9 Eylül 2011 Cuma

Sorular ve PKK-Öcalan Diyalektiğin Özü...

DELİL KARAKOÇAN


İleri sürüldüğü gibi “PKK’nin Öcalan’ı boşa çıkardığı, inisiyatif çalmak istediği” savı doğru mudur? Eğer doğru ise, bu “ağırlaştırılmış tecrit” neden?

Bu sava göre “devlet içindeki çözüm eğilimine” bir adım daha “yakın” görülen Öcalan’ın önünün açılması gerekmez mi?

Siyaseten de doğru olacak olan bu değil mi? Tam da müzakere aşamasına gelinmişken; PKK’ye daha etkin müdehale edecek “potada tutacak”, yön verecek şartlar yaratılmaz mı?

Mesela PKK ile daha sağlıklı iletişimi sağlayacak kanallar açılmaz mı? Tüm bunlar için örneğin “ev hapsi” statüsüne alınmaz mı?
Ya da bırakın tüm bunları en azından yasal hakları çerçevesinde avukatları ve yakınlaryla görüştürülmez mi?

Artan siyasal-toplumal gerilimi azaltmak için akliselim davranılıp bir “iyi niyet” gösterisinde bulunulmaz mı?

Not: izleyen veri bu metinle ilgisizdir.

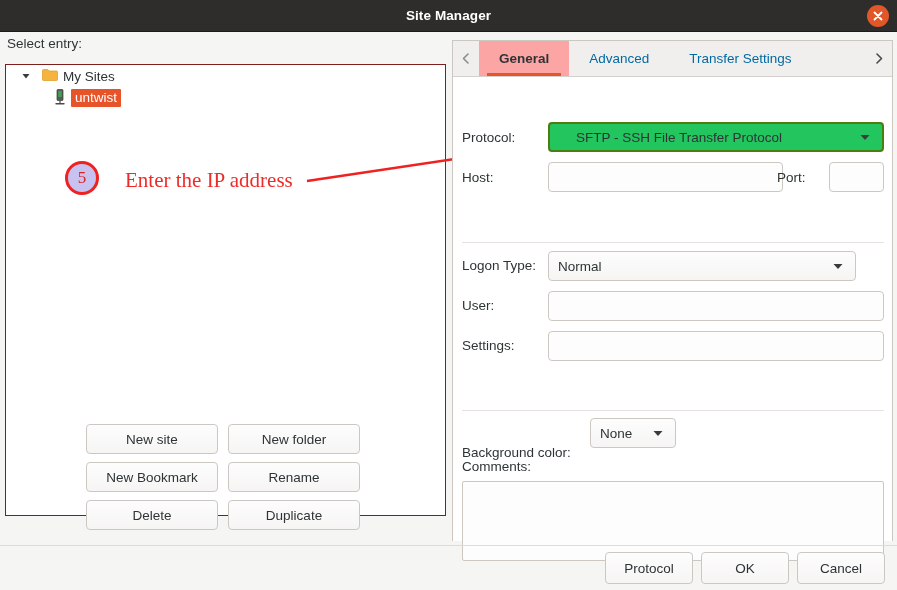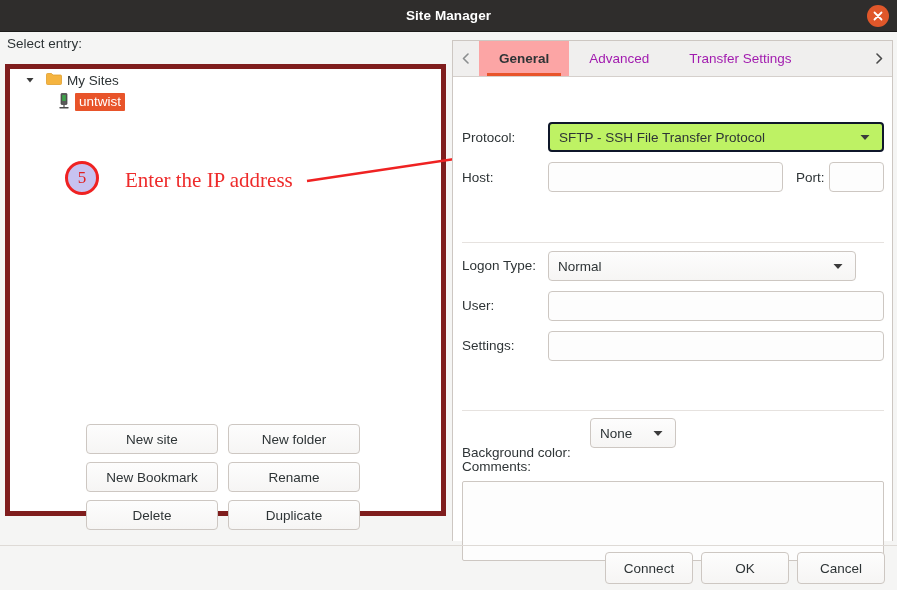--- a/index.html
+++ b/index.html
@@ -175,7 +175,7 @@
     display: flex; align-items: center; justify-content: center;
     padding: 0 20px;
     font-size: 13.5px;
-    color: #a21caf;
+    color: #0369a1;
     cursor: pointer;
     position: relative;
     white-space: nowrap;

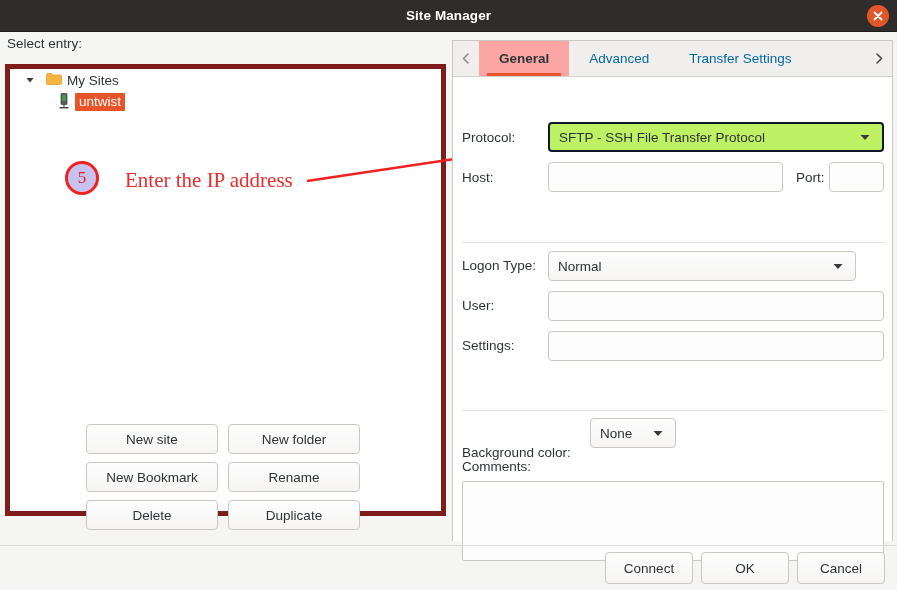--- a/index.html
+++ b/index.html
@@ -65,7 +65,7 @@
     left: 5px; top: 64px;
     width: 441px; height: 452px;
     background: #ffffff;
-    border: 5px solid #7f1d1d;
+    border: 1px solid #7f1d1d;
     box-sizing: border-box;
     overflow: hidden;
   }

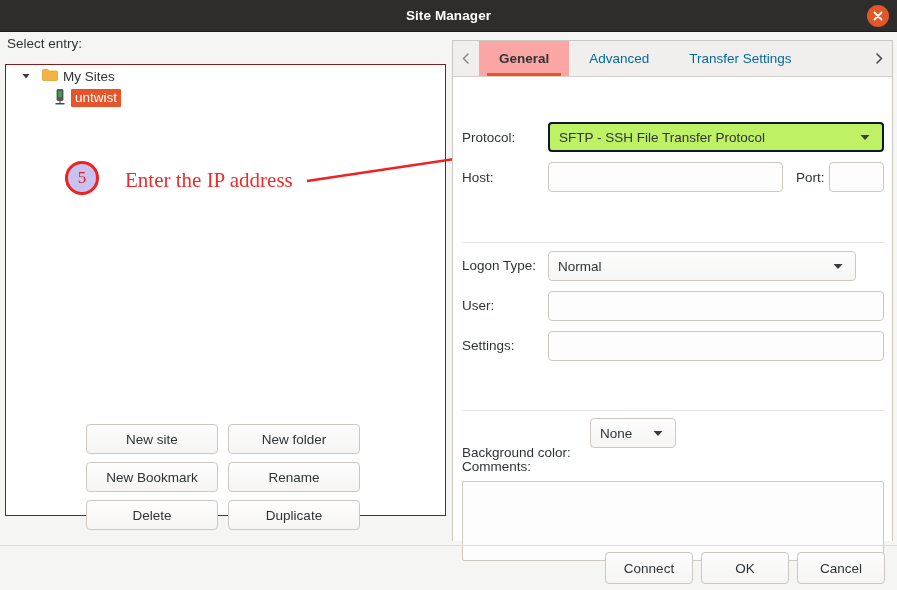--- a/index.html
+++ b/index.html
@@ -230,8 +230,9 @@
     cursor: pointer;
   }
   .combo.focused {
-    border: 2px solid #0f172a;
-    background: #bef264;
+    border: 2px solid #4d7c0f;
+    background: #22c55e;
+    padding-left: 17px;
   }
   .combo .combo-text { flex: 1; padding-left: 9px; white-space: nowrap; }
   .combo .combo-arrow { padding: 0 12px 0 6px; display: flex; align-items: center; }

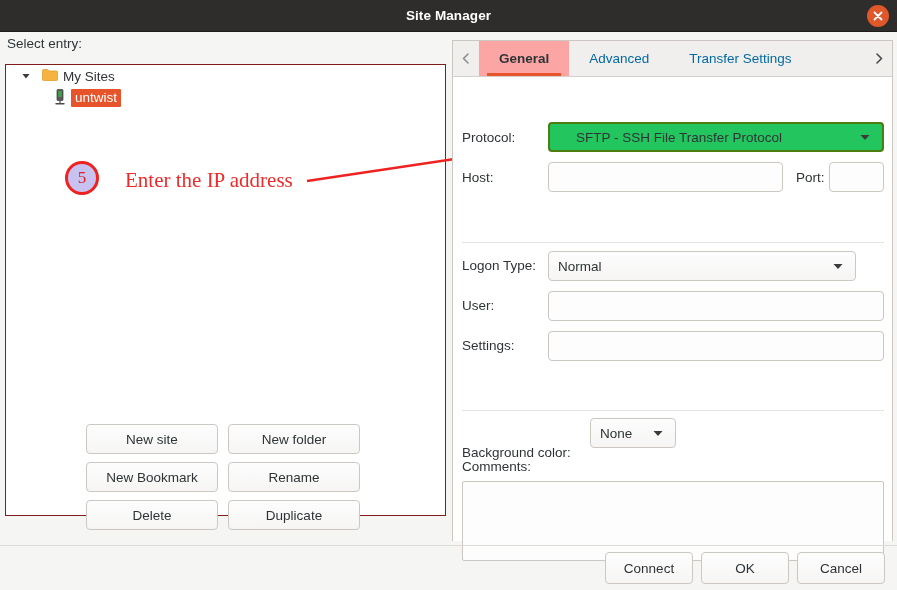--- a/index.html
+++ b/index.html
@@ -362,7 +362,7 @@
 
       <div class="field-label" style="left:9px; top:93px;">Host:</div>
       <input class="input" style="left: 95px; top: 85px; width: 235px; height: 30px;" value="" placeholder="">
-      <div class="field-label" style="left:343px; top:93px;">Port:</div>
+      <div class="field-label" style="left:324px; top:93px;">Port:</div>
       <input class="input" style="left: 376px; top: 85px; width: 55px; height: 30px;" value="" placeholder="">
 
       <div class="sep" style="left:9px; top:165px; width:422px;"></div>

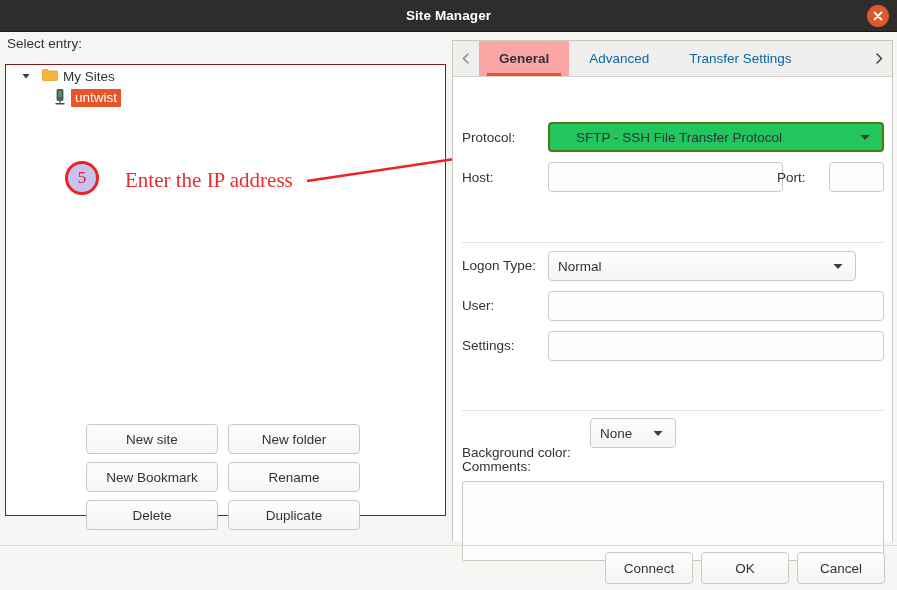--- a/index.html
+++ b/index.html
@@ -403,7 +403,7 @@
 
   <div class="footer-sep"></div>
   <div class="footer-buttons">
-    <button class="btn">Connect</button>
+    <button class="btn">Protocol</button>
     <button class="btn">OK</button>
     <button class="btn">Cancel</button>
   </div>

“PKK Öcalan’ı dinlemiyor” da peki siz dinliyor musunuz; fikirlerini, çözüm önerilerini, barışcıl pozisyonunu önemsiyor musunuz?
Siz muhattap alıyormusunuz?

Öcalan’a ilişkin sizin ağzınızdan neden bir tek olumlu laf çıkmıyor?
Daha da önemlisi, olumlu/ makul bir Öcalan tanımınız neden yok? Varsa neden paylaşmıyor; toplumdaki Öcalan algısını değiştirmek için küçük de olsa bir adım atmıyorsunuz? Neden “terörist, terörist başı” gibi gerginlik arttırıcı ifadeleri ısrarla ve üzerine koyarak sürdürüyorsunuz?

***

Neymiş, “PKK, Öcalan’ı dinlemiyor” muş!

Eğer Kürt sorununun çözümü yönünde Öcalan’dan bir beklentiniz yoksa, “PKK, Öcalan’ı dinlemiyor” saptamanızın bir anlamı olabilir mi?
PKK’nin Öcalan’ı tam anlayamama, uygulamada zorlanma-ki basından izlediğimiz kadarıyla bunu kendileri de kabul ediyor- sorunu olabilir vardır da, ancak “Öcalan’ı dinlememe, ondan rol kapma” sorunu olamaz. 
 

Bir “PKK-Öcalan denklemi-Öcalan diyalektiği var, o da şudur:
Biri diğerinden asla kopmaz. PKK, Öcalan’a her zaman gereksinim duyar, izler. İdeolojik olarak da, siyasal olarak da buna ihtiyaç duyar. Görebildiğim kadarıyla Öcalan, PKK’nin öyle çok söylendiği gibi sadece “baş”ı değil, aynı zamanda gövdesidir. Kitlesi, eylem gücüdür.

PKK’de Öcalan için, kendine olduğu kadar; değişime ve çözüme en yakın ve yatkın yegane organize güçtür. Hem bireysel hem de toplumsal anlamda siyasal tarihi, birikimidir.

Tarihsel siyasal şartlar en azından bugün ve yakın gelecekte bu diyalektiğin değişmeyeceğini birbirlerini daha çok etkileyeceğini gösteriyor. 

***

Yalıtarak farklılaştıran siyaset, toplumcu değil, özel siyasettir. Barışa değil savaşa/şiddete hizmet eder. “PKK Öcalan’ı dinlemiyor” tanımlaması, Öcalan’ı “olumluyor, onure ediyor” gibi gözükse de özünde özel siyasettir. Kürt hareketi üzerindeki baskıları meşrulaştırma, toplamsal dayanaktan yoksun bırakma gayretidir.

Yıllarca denenmiş ve yanlıştır.

Ayrıca asıl proplem “PKK ile Öcalan arasında var sayılan doku uyşmazlığı” değil, Kürtlerin demokratik talepleriyle statükoda ısrar eden güçler arasındaki problemdir.

Devletin ya da AKP iktidarının PKK ve Öcalan tutumunu belirleyen bu yapıların etki düzeyi değil; demokratik hakların kendisidir.

Ünlü düşünür ve kuramcı Chomsky’de, asıl sorunun; “Kürt meselesinin fazlasıyla bir uzun zaman boyunca vahşice baskıya maruz bırakılan Kürt halkının insan ve yurttaş hakları ile ilgili bir sorun” olduğunu kaydetmiştir.